* _TASK DESCRIPTION_:
Hunt for the word "Server" across the entries below, copying each line that holds it.

* _ENTRIES SHOWN_:
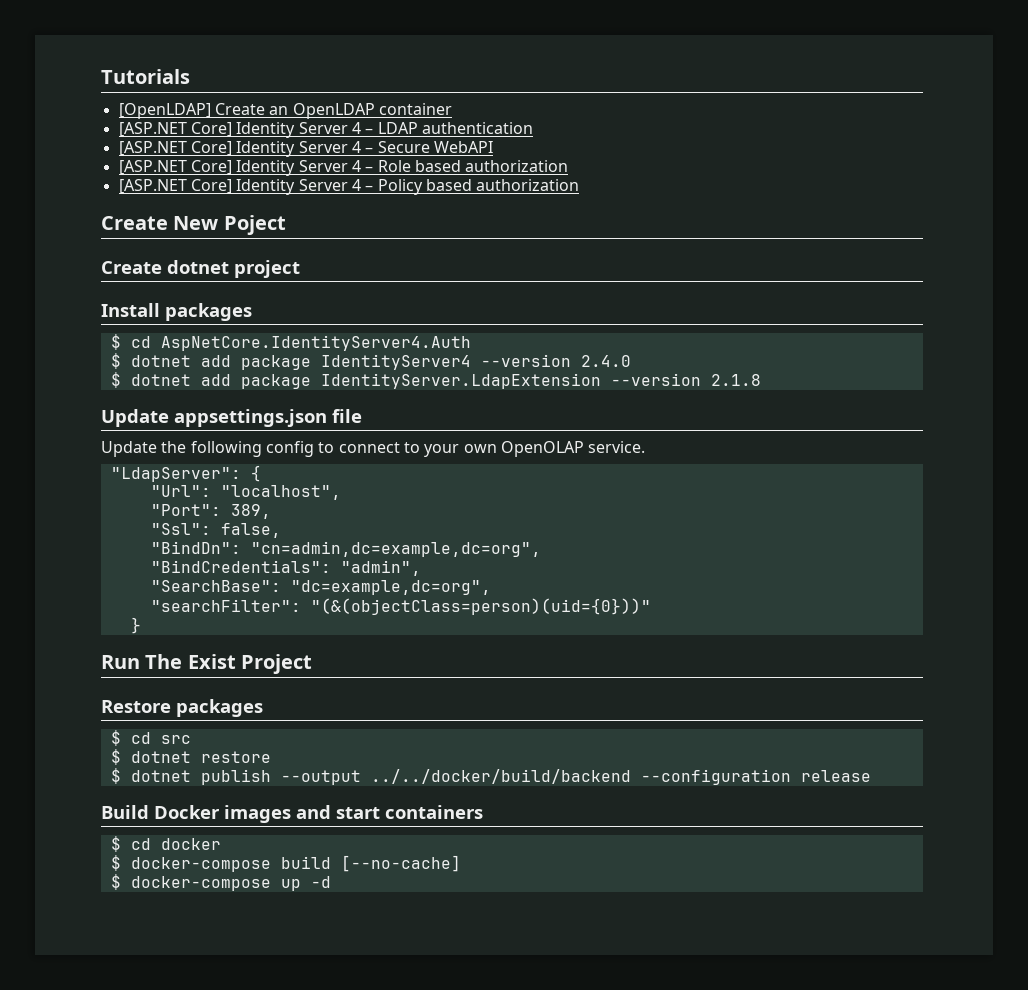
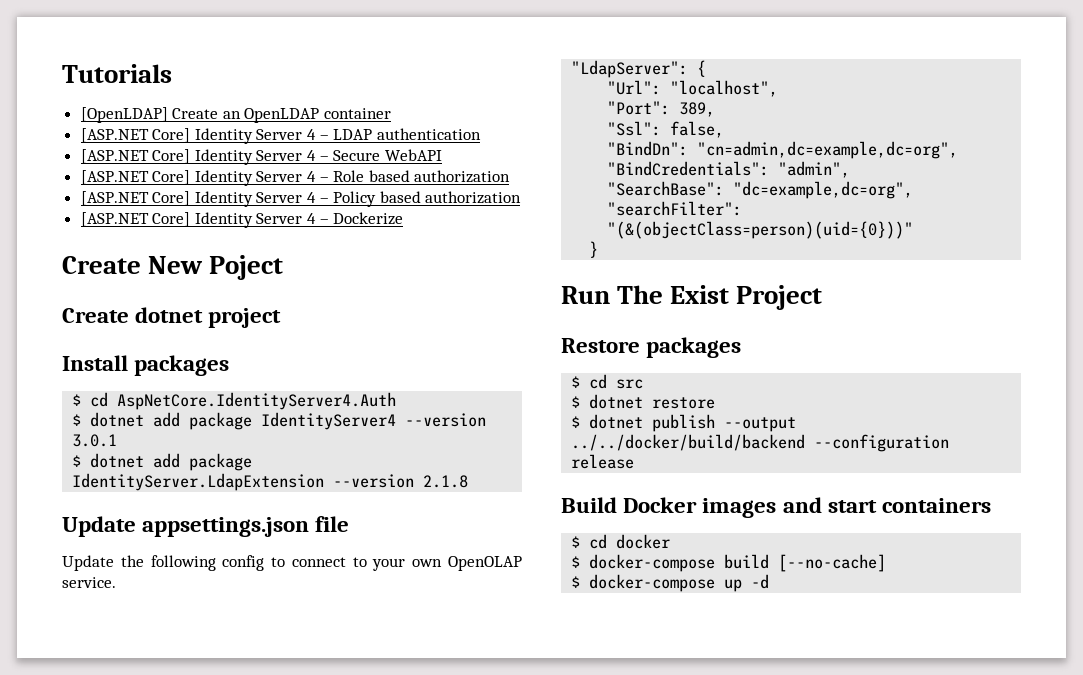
(580, 185) none -> [80,212,404,228] // [ASP.NET Core] Identity Server 4 – Dockerize
[580,355,631,367] 2.4.0 -> [72,434,118,447] 3.0.1

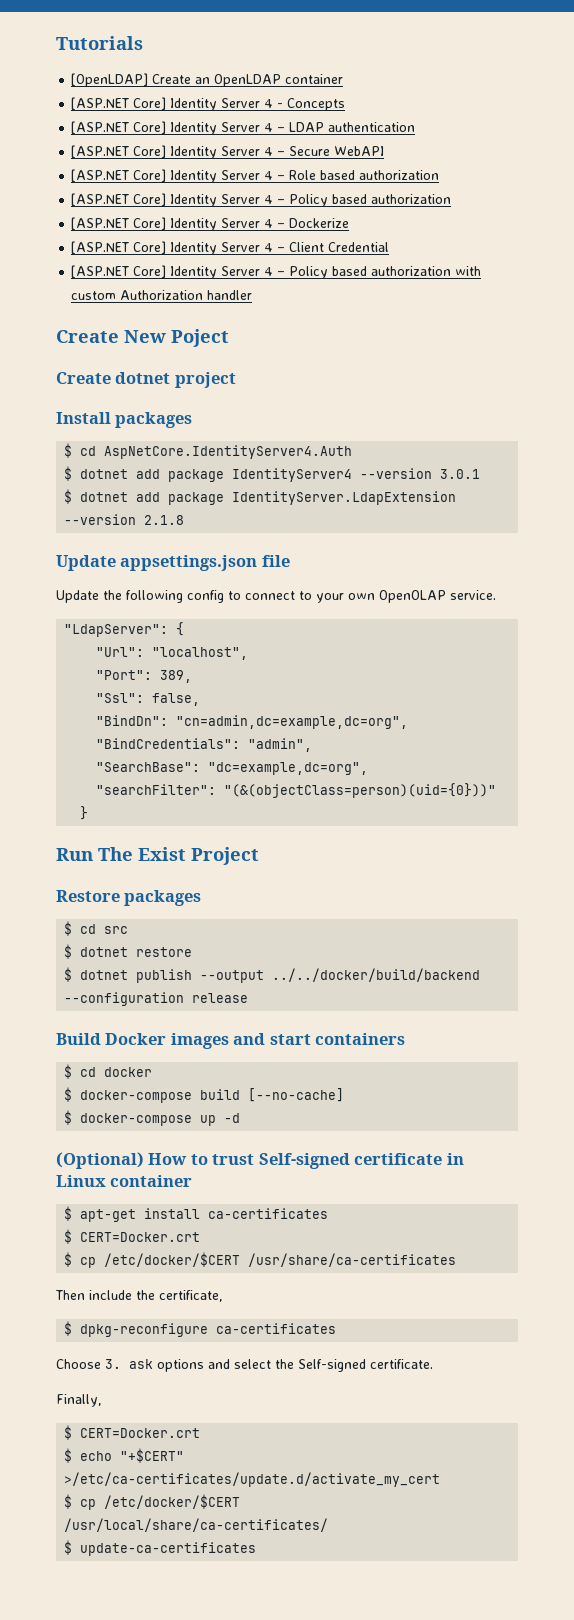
(392, 113) none -> [71,97,346,111] // [ASP.NET Core] Identity Server 4 - Concepts
(404, 218) none -> [71,241,390,255] [71,265,482,279] [71,290,253,300] // [ASP.NET Core] Identity Server 4 – Client Credential // [ASP.NET Core] Identity Server 4 – Policy based authorization with custom Authorization handler
(770, 581) none -> [56,1152,464,1169] [56,1175,193,1187] [64,1206,329,1222] [64,1229,201,1244] [64,1252,457,1268] [55,1290,223,1302] [64,1321,337,1337] [56,1359,433,1372] [56,1394,102,1407] [64,1425,201,1440] [64,1448,185,1463] [64,1472,441,1487] [64,1494,241,1510] [64,1518,329,1532] [64,1540,257,1556] // (Optional) How to trust Self-signed certificate in Linux container // $ apt-get install ca-certificates // $ CERT=Docker.crt // $ cp /etc/docker/$CERT /usr/share/ca-certificates // Then include the certificate, // $ dpkg-reconfigure ca-certificates // Choose 3. ask options and select the Self-signed certificate. // Finally, // $ CERT=Docker.crt // $ echo "+$CERT" >/etc/ca-certificates/update.d/activate_my_cert // $ cp /etc/docker/$CERT /usr/local/share/ca-certificates/ // $ update-ca-certificates

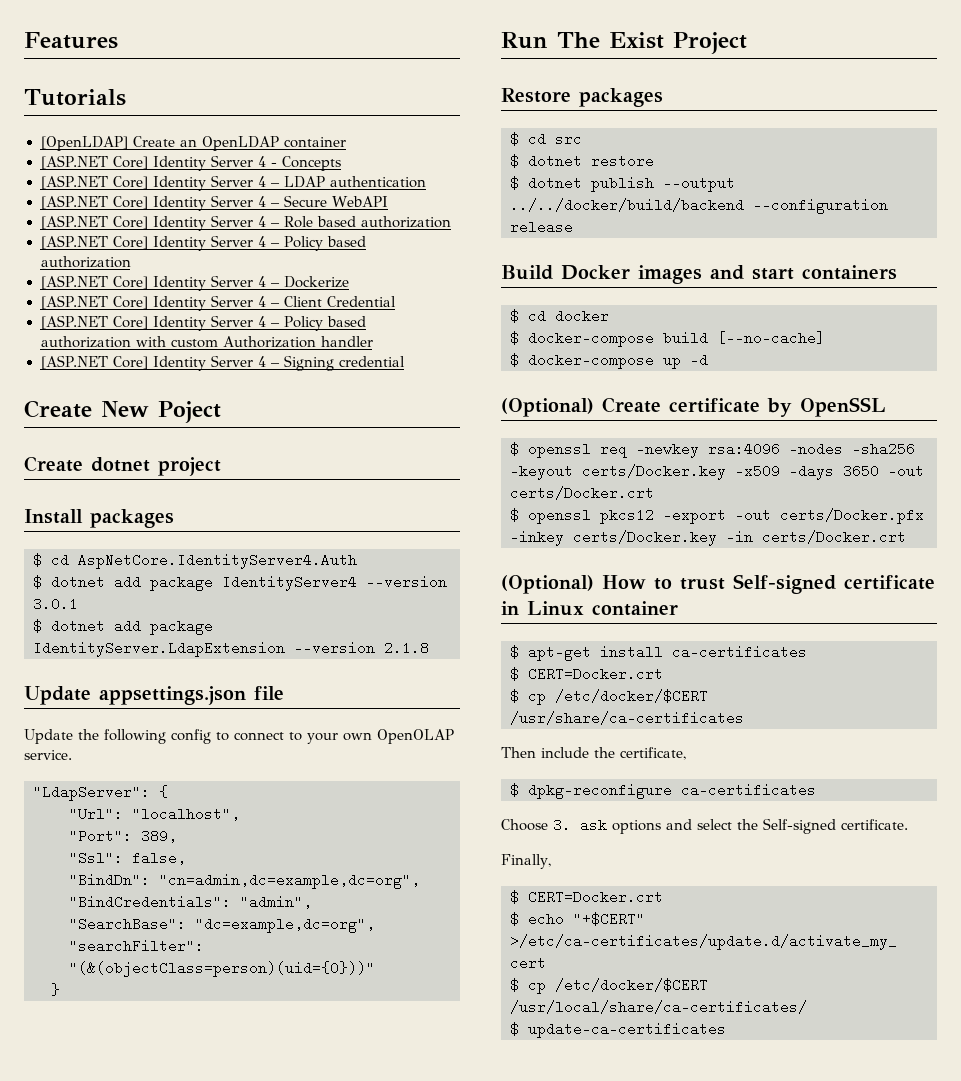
(56, 43) none -> [24,32,118,49] Features //
(253, 295) none -> [40,355,406,371] // [ASP.NET Core] Identity Server 4 – Signing credential
(241, 1118) none -> [501,397,886,417] [510,442,915,458] [510,464,924,480] [510,486,654,500] [510,508,924,524] [510,530,906,546] // (Optional) Create certificate by OpenSSL // $ openssl req -newkey rsa:4096 -nodes -sha256 -keyout certs/Docker.key -x509 -days 3650 -out certs/Docker.crt // $ openssl pkcs12 -export -out certs/Docker.pfx -inkey certs/Docker.key -in certs/Docker.crt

* _TASK OUTPUT_:
(580, 185) none -> [80,212,404,228] // [ASP.NET Core] Identity Server 4 – Dockerize
(392, 113) none -> [71,97,346,111] // [ASP.NET Core] Identity Server 4 - Concepts
(404, 218) none -> [71,241,390,255] [71,265,482,279] [71,290,253,300] // [ASP.NET Core] Identity Server 4 – Client Credential // [ASP.NET Core] Identity Server 4 – Policy based authorization with custom Authorization handler
(253, 295) none -> [40,355,406,371] // [ASP.NET Core] Identity Server 4 – Signing credential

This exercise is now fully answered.